In this case, the time complexity of the code needs to be discussed based on different scenarios. Therefore, there are several time complexities:

Best Case Time Complexity: The time complexity of executing this code in the best-case scenario. In this example, if we are lucky and find the number at array[0], the code will stop here. In this case, the time complexity of this code is O(1).

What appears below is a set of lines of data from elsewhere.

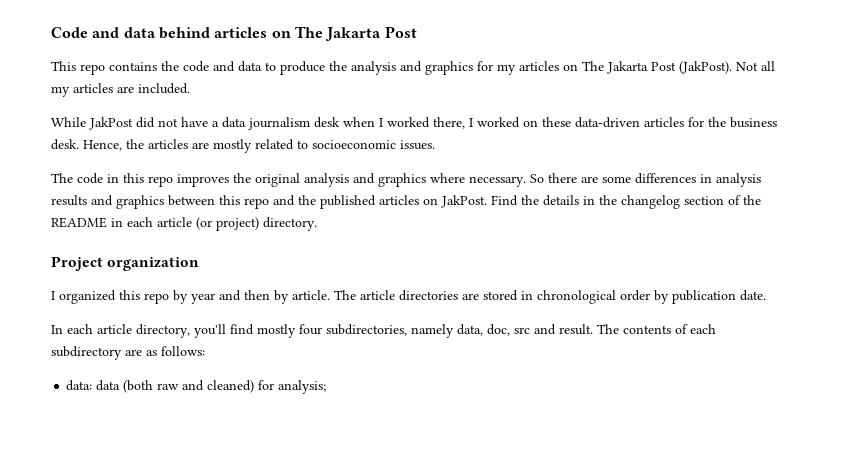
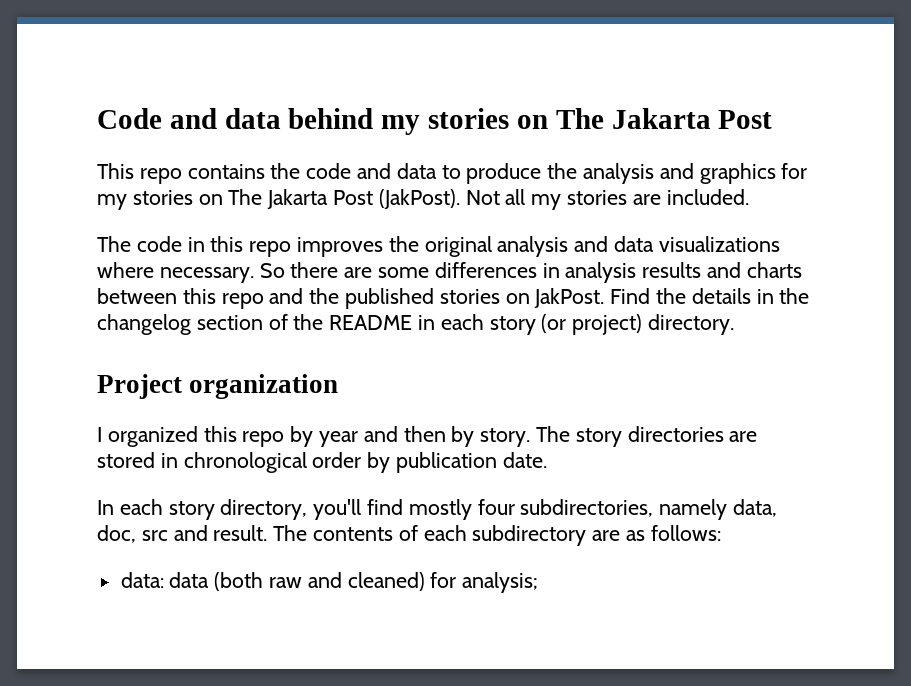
- Code and data behind articles on The Jakarta Post
+ Code and data behind my stories on The Jakarta Post
- This repo contains the code and data to produce the analysis and graphics for my articles on The Jakarta Post (JakPost).
+ This repo contains the code and data to produce the analysis and graphics for my stories on The Jakarta Post (JakPost).
- Not all my articles are included.
+ Not all my stories are included.
- While JakPost did not have a data journalism desk when I worked there, I worked on these data-driven articles for the business desk. Hence, the articles are mostly related to socioeconomic issues.
- The code in this repo improves the original analysis and graphics where necessary.
+ The code in this repo improves the original analysis and data visualizations where necessary.
- So there are some differences in analysis results and graphics between this repo and the published articles on JakPost.
+ So there are some differences in analysis results and charts between this repo and the published stories on JakPost.
- Find the details in the changelog section of the README in each article (or project) directory.
+ Find the details in the changelog section of the README in each story (or project) directory.
- I organized this repo by year and then by article. The article directories are stored in chronological order by publication date.
+ I organized this repo by year and then by story. The story directories are stored in chronological order by publication date.
- In each article directory, you'll find mostly four subdirectories, namely data, doc, src and result.
+ In each story directory, you'll find mostly four subdirectories, namely data, doc, src and result.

Worst Case Time Complexity: The time complexity of executing this code in the worst-case scenario. In this example, if we are unlucky and find the number at array[n-1], or if the number is not found at all, the code needs to traverse the entire array. In this case, the time complexity of this code is O(n).

Average Time Complexity#

So, the best-case and worst-case time complexities may be too extreme and may not accurately represent the time complexity of this code in most cases. To better represent the complexity in the average case, we need to introduce the concept of average time complexity.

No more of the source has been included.